A total of 429 adolescents with simple to complex CHD participated in the present longitudinal study consisting of three measurement waves with 9-month intervals (M(age) = 15.75 years at T1; 53.4% boys). The control sample at time 1 (T1) consisted of 403 adolescents who were matched in terms of age and sex.

RESULTS

Patients and controls did not differ in loneliness levels at T1. In adolescents with CHD, latent class growth analysis identified five trajectory classes (i.e., chronically high, high decreasing, moderate stable, low increasing, and stable low), which were meaningfully distinguished on depressive symptoms and several domains of perceived health. In general, adolescents in the chronically high loneliness trajectory reported the most depressive symptoms and the poorest perceived health, whereas adolescents in the low stable trajectory reported the opposite pattern.

CONCLUSIONS

Findings demonstrate that chronic feelings of loneliness are associated with worsened perceived health in adolescents with CHD. Intervention programs targeting patients' adjustment should be sensitive to the presence of such feelings.

摘要

目的

建立亲密的同伴关系是青少年时期的一项重要发展任务。

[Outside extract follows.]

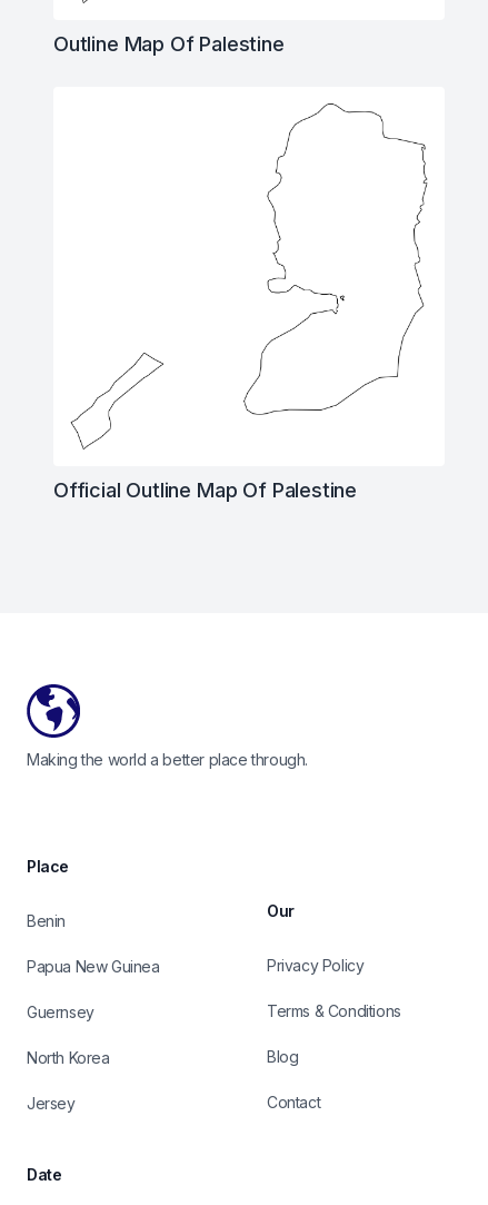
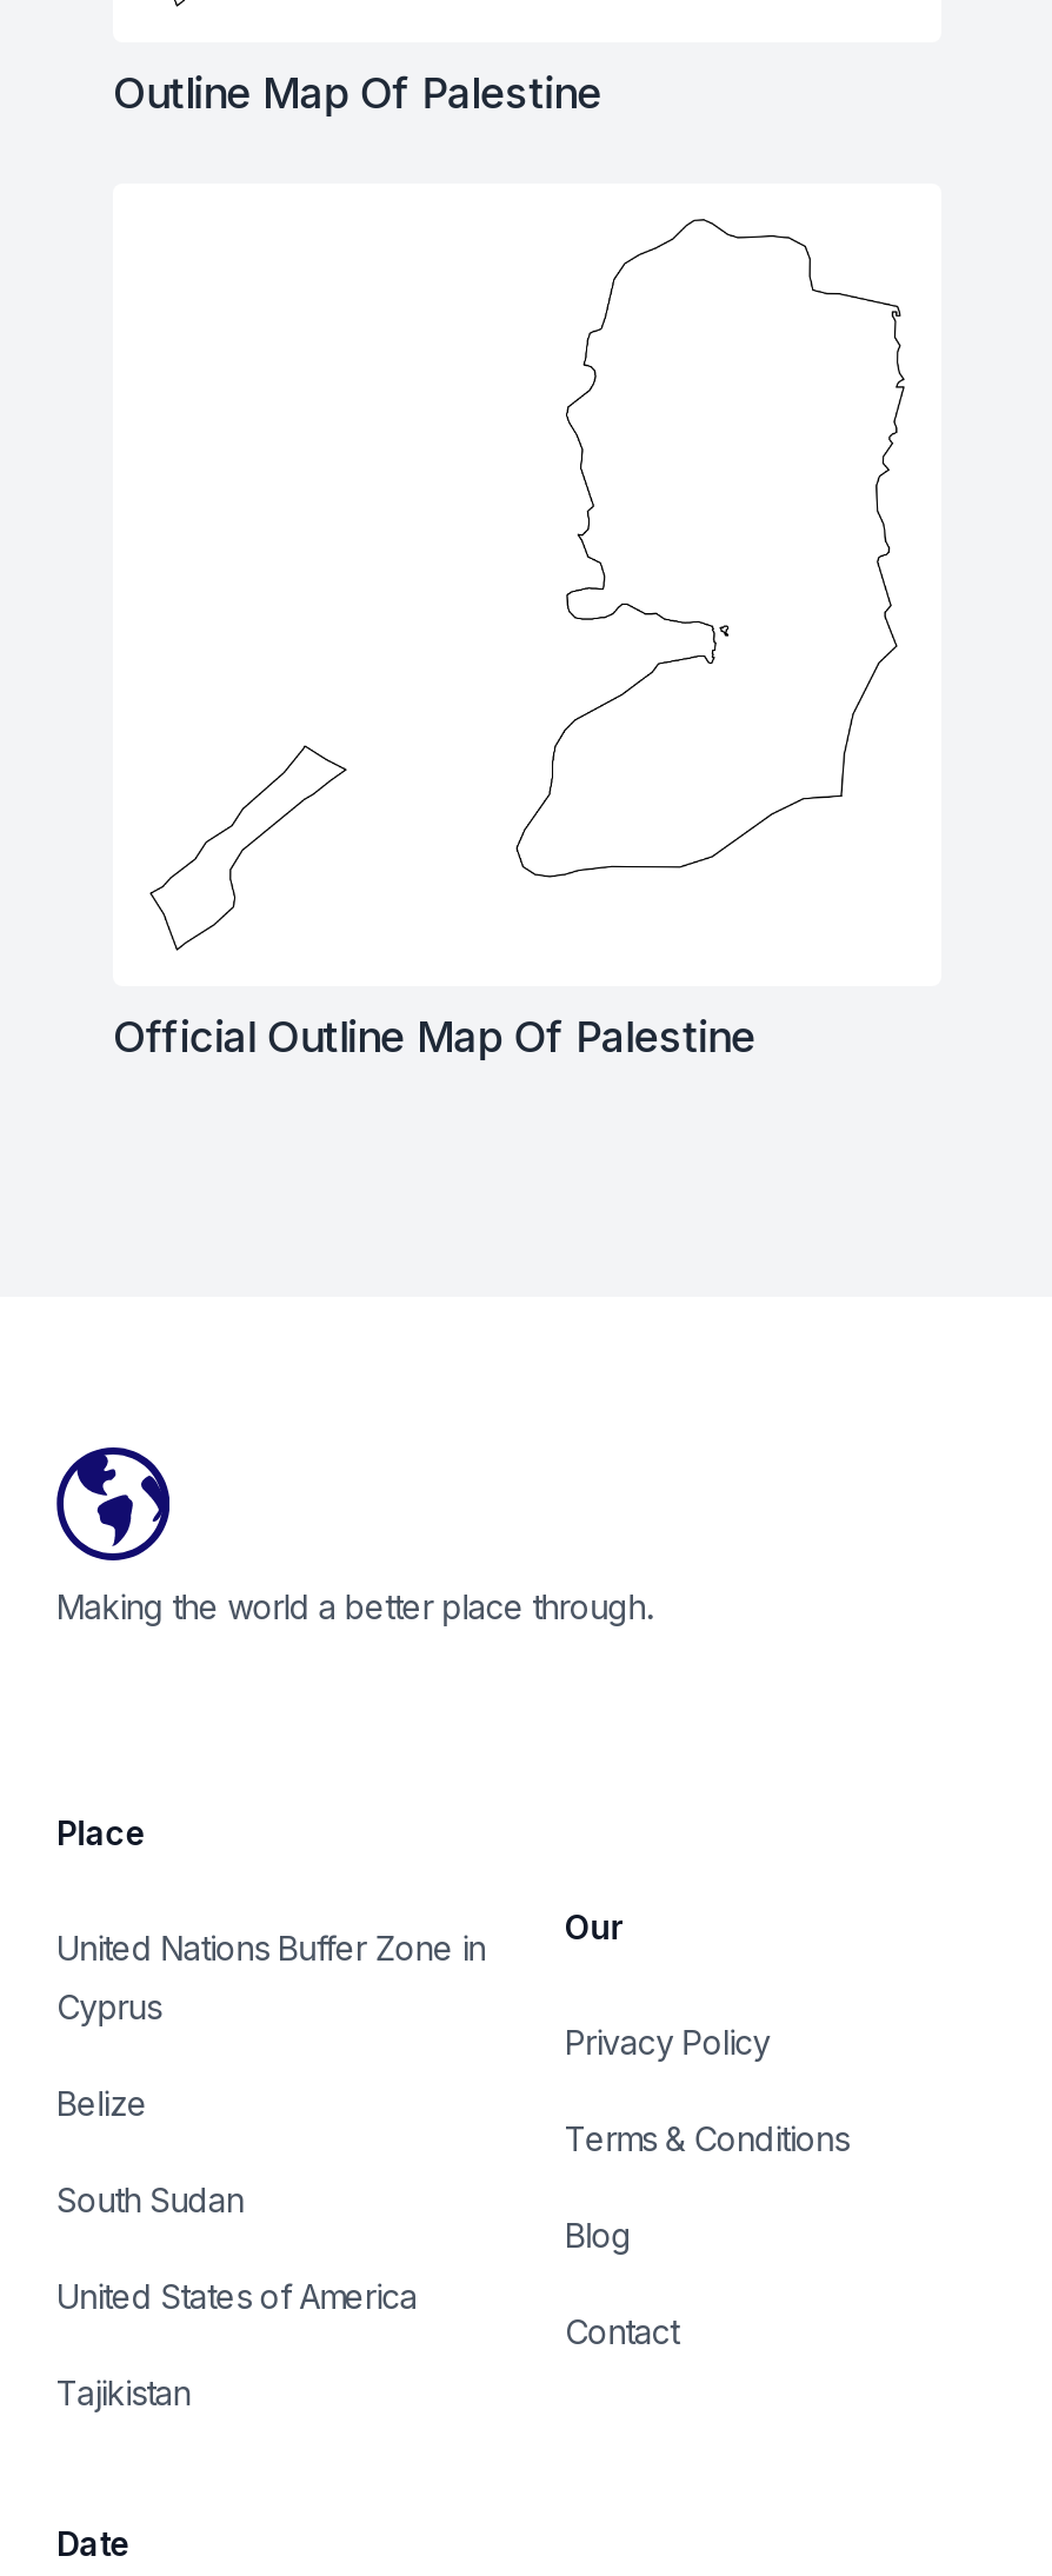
[27,911,160,1113] Benin | Papua New Guinea | Guernsey | North Korea | Jersey -> [56,1928,486,2413] United Nations Buffer Zone in | Cyprus | Belize | South Sudan | United States of America | Tajikistan

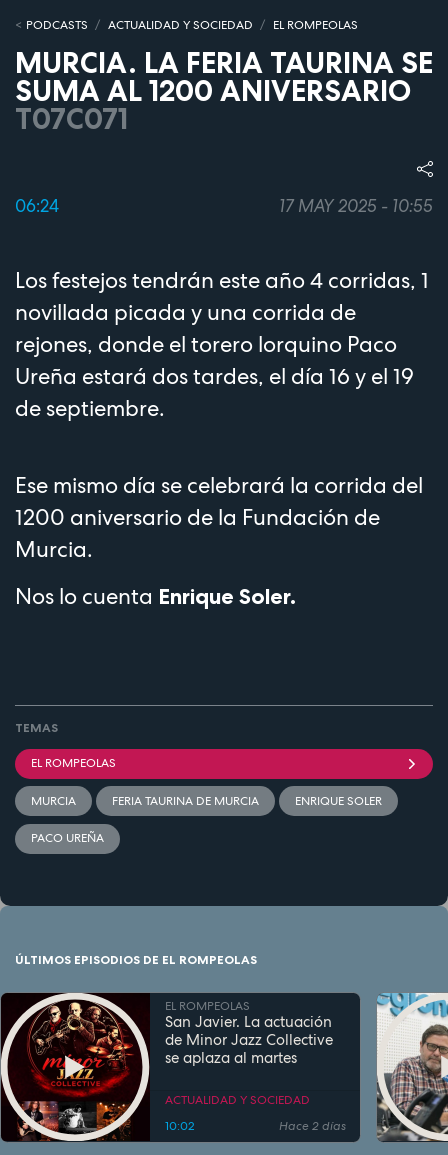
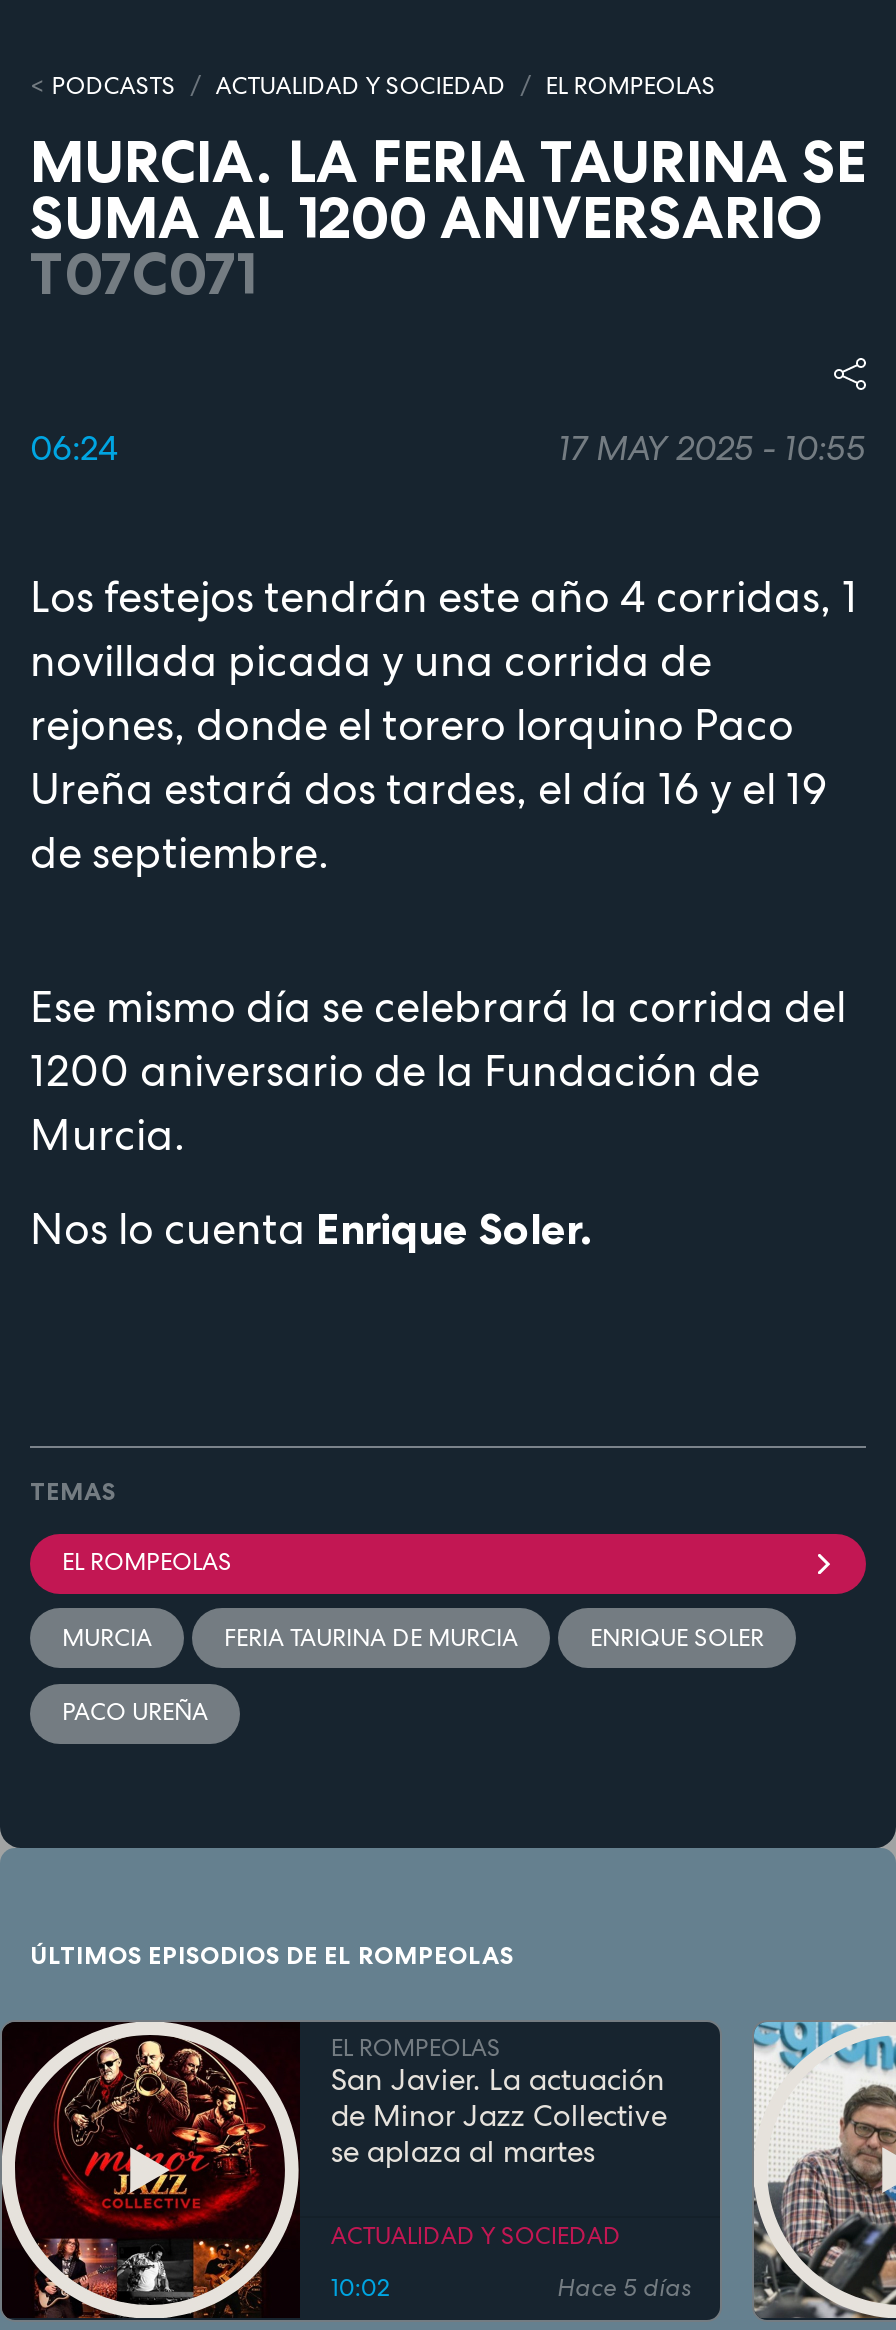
[279,1118,346,1134] Hace 2 días -> [557,2272,691,2304] Hace 5 días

对于患有先天性心脏病(CHD)的青少年来说,这项任务可能特别具有挑战性,因为他们面临着特定于疾病的挑战,使他们面临社交孤立和孤独的风险。本研究比较了患有和不患有 CHD 的青少年的孤独感的横断面水平;研究了孤独感的纵向发展过程,并确定了 CHD 青少年的不同发展轨迹类别;并探讨了这些轨迹类别在多大程度上伴随着抑郁症状和感知健康的差异。

方法

共有 429 名患有简单至复杂 CHD 的青少年参加了本纵向研究,该研究包括三个测量波,间隔 9 个月(T1 时的平均年龄为 15.75 岁;53.4%为男孩)。第 1 次测量时(T1)的对照组由 403 名在年龄和性别方面相匹配的青少年组成。

结果

患者和对照组在 T1 时的孤独感水平没有差异。在患有 CHD 的青少年中,潜在类别增长分析确定了五个轨迹类别(即慢性高、高下降、中度稳定、低升高和稳定低),这些类别在抑郁症状和几个感知健康领域有明显区别。一般来说,处于慢性高孤独轨迹的青少年报告的抑郁症状最多,感知健康最差,而处于低稳定轨迹的青少年则报告相反的模式。

结论

研究结果表明,慢性孤独感与 CHD 青少年感知健康状况恶化有关。针对患者适应情况的干预计划应注意到这些感受的存在。